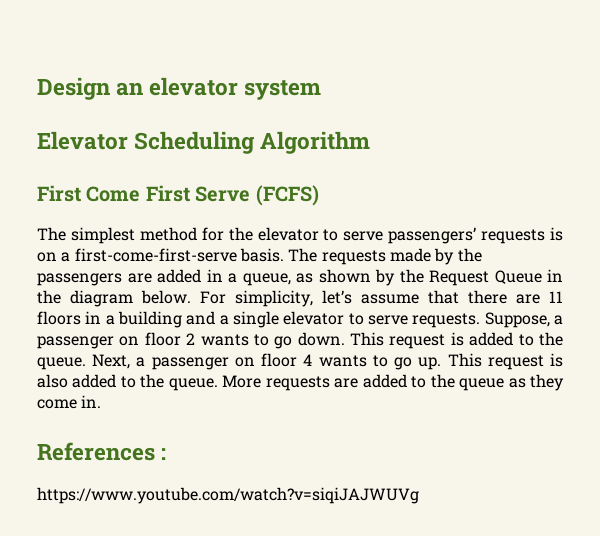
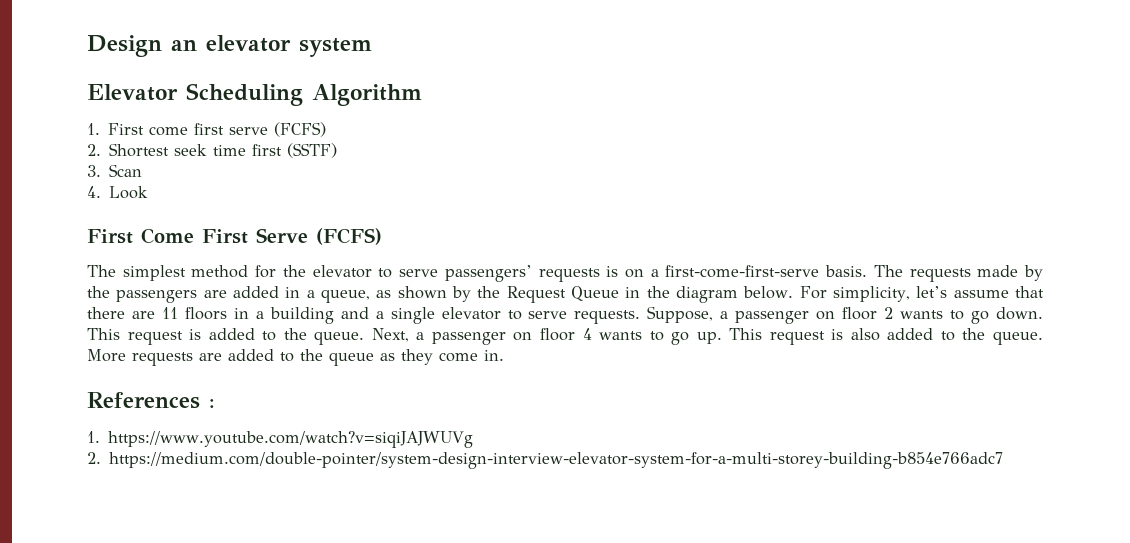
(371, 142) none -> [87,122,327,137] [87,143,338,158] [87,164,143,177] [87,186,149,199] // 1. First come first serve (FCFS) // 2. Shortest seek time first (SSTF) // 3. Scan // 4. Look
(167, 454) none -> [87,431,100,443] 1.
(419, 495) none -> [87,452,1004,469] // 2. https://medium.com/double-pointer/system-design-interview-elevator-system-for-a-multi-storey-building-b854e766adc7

------------------------

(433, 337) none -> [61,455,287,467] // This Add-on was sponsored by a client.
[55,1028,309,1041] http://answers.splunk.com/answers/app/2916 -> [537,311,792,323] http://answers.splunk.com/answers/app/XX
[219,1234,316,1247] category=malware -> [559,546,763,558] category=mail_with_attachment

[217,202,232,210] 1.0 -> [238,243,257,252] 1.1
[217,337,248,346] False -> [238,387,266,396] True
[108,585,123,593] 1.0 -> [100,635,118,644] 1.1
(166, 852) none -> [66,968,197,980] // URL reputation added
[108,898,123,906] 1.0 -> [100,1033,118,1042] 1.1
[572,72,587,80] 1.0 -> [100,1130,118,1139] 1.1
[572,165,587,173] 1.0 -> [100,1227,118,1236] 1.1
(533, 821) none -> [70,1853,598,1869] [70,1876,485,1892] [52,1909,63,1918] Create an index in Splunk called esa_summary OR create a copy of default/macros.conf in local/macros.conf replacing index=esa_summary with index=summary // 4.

------------------------

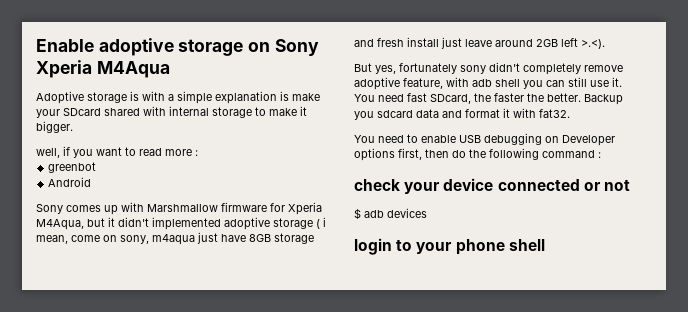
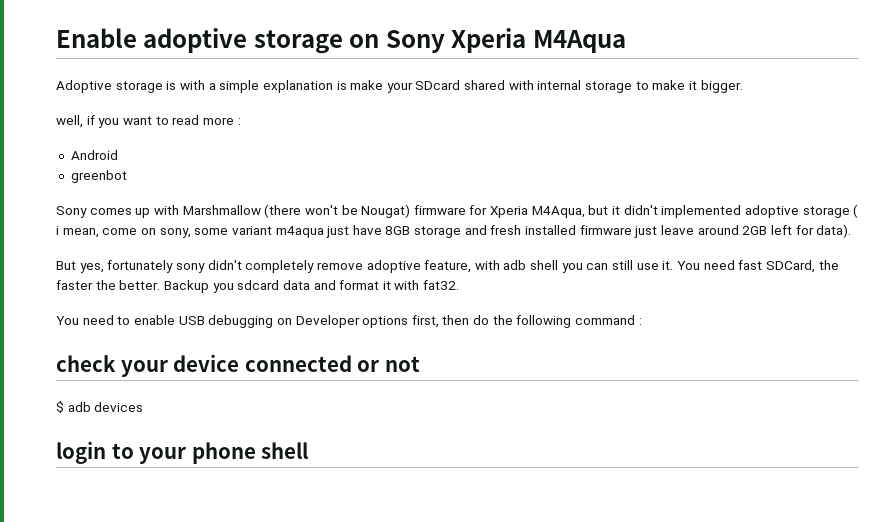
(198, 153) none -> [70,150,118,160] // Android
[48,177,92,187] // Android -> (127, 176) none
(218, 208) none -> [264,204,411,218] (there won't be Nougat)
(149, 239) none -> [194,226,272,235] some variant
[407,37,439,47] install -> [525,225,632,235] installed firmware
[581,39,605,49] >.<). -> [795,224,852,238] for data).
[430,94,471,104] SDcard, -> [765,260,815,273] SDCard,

------------------------

PROBLEM TO WORK ON: Check each line of the data above for the string "Android", then report how many lines have it, with no other words.

FINAL ANSWER: 2